Exercise requirements => Only those lines from the one with "- installation steps" through the last line of the material belong in the answer, each repeated exactly.
▼
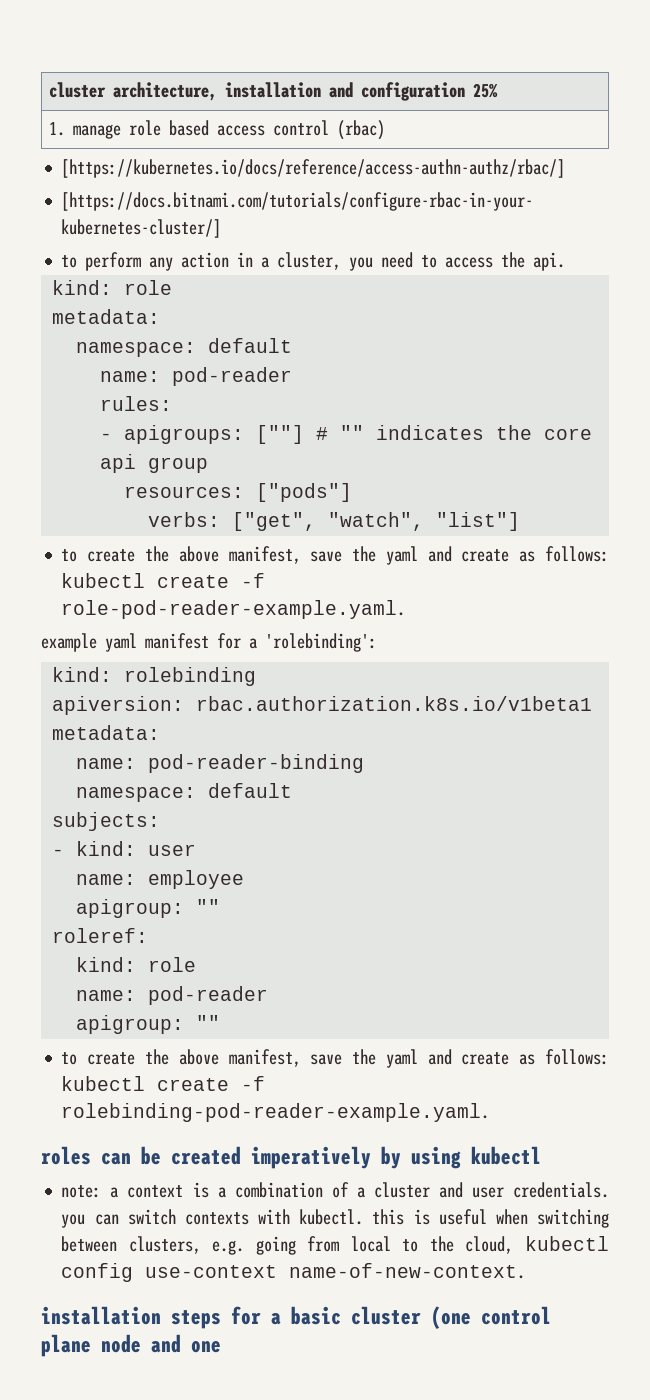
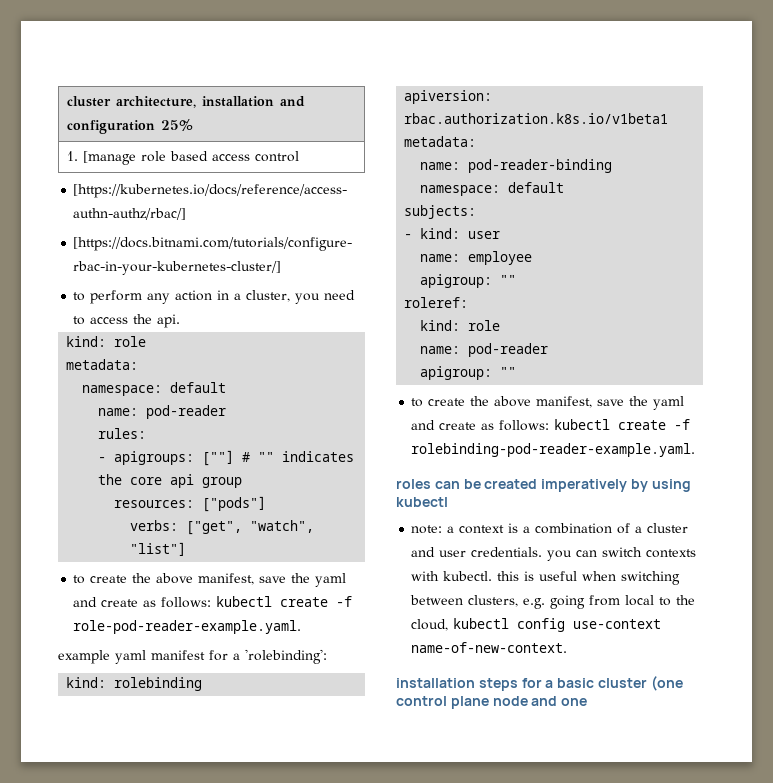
- 1. manage role based access control (rbac)
+ 1. [manage role based access control

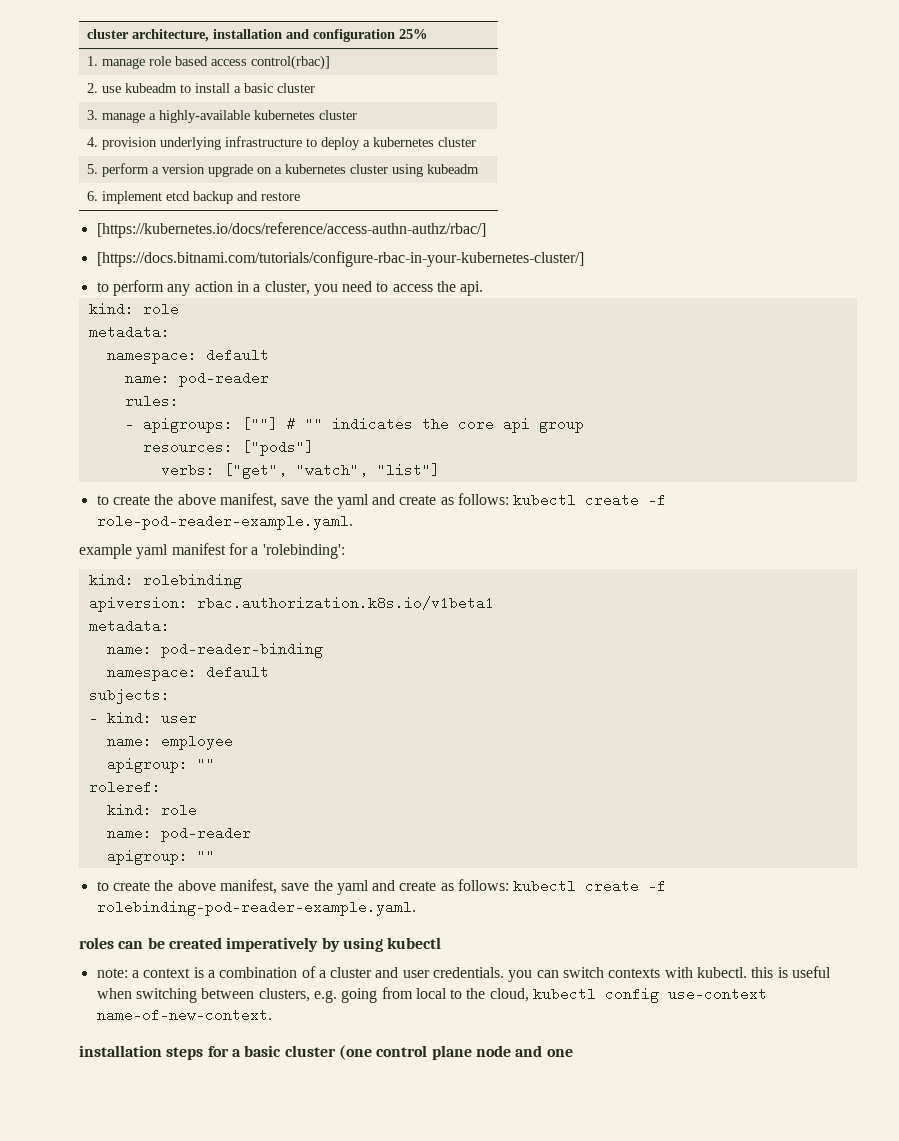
- 1. [manage role based access control
+ 1. manage role based access control(rbac)]
+ 2. use kubeadm to install a basic cluster
+ 3. manage a highly-available kubernetes cluster
+ 4. provision underlying infrastructure to deploy a kubernetes cluster
+ 5. perform a version upgrade on a kubernetes cluster using kubeadm
+ 6. implement etcd backup and restore

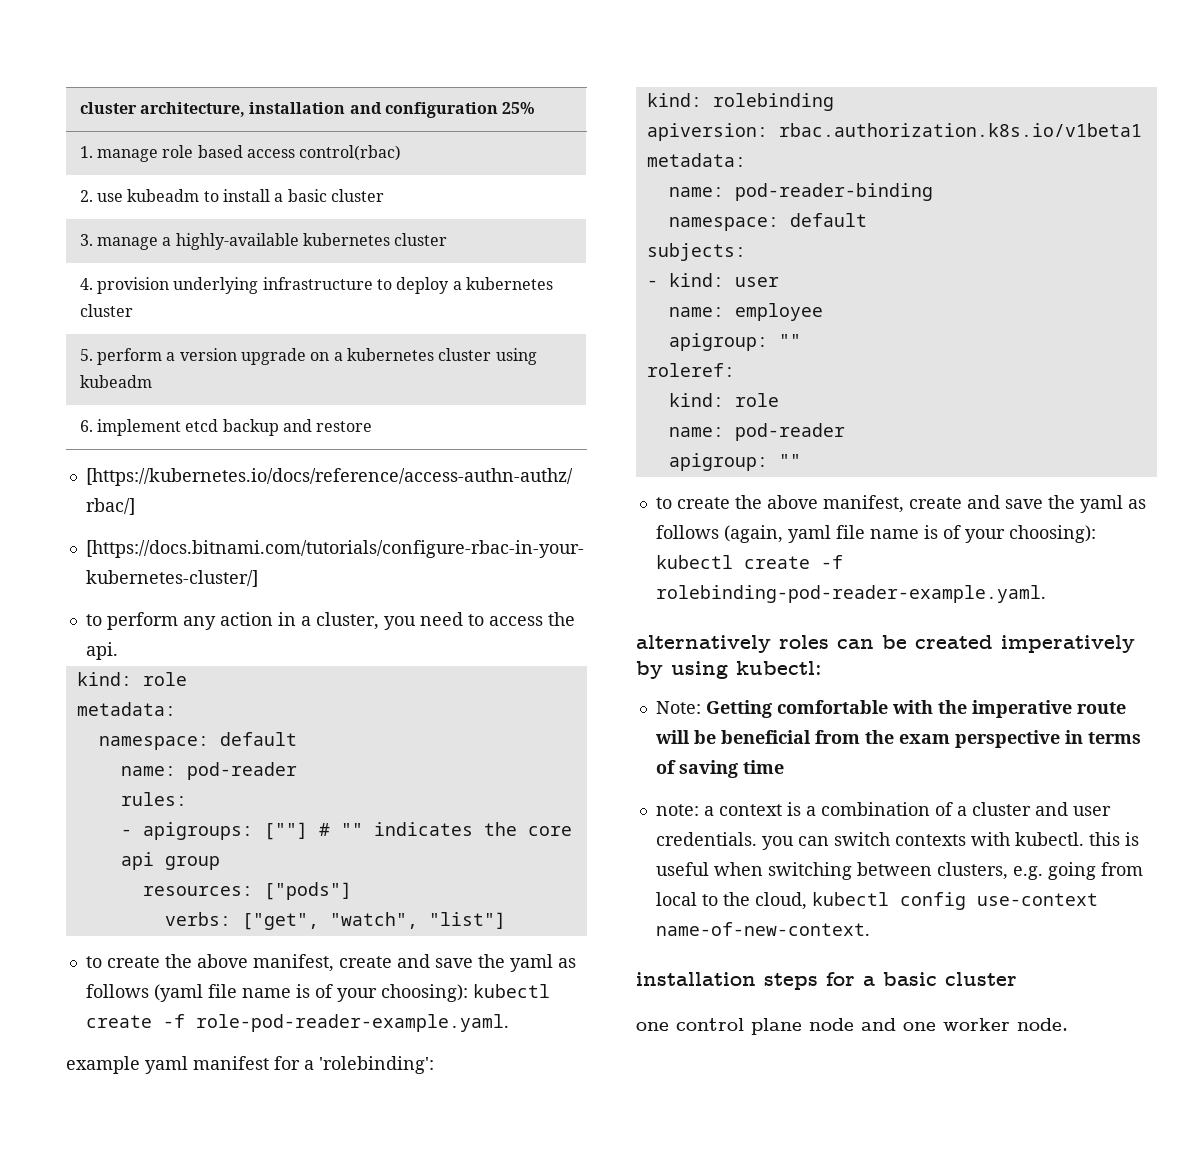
- 1. manage role based access control(rbac)]
+ 1. manage role based access control(rbac)
- to create the above manifest, save the yaml and create as follows: kubectl create -f role-pod-reader-example.yaml.
+ to create the above manifest, create and save the yaml as follows (yaml file name is of your choosing): kubectl create -f role-pod-reader-example.yaml.
- to create the above manifest, save the yaml and create as follows: kubectl create -f rolebinding-pod-reader-example.yaml.
+ to create the above manifest, create and save the yaml as follows (again, yaml file name is of your choosing): kubectl create -f rolebinding-pod-reader-example.yaml.
- roles can be created imperatively by using kubectl
+ alternatively roles can be created imperatively by using kubectl:
+ Note: Getting comfortable with the imperative route will be beneficial from the exam perspective in terms of saving time
- installation steps for a basic cluster (one control plane node and one
+ installation steps for a basic cluster
+ one control plane node and one worker node.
▲
Problem solution =>
- installation steps for a basic cluster (one control plane node and one
+ installation steps for a basic cluster
+ one control plane node and one worker node.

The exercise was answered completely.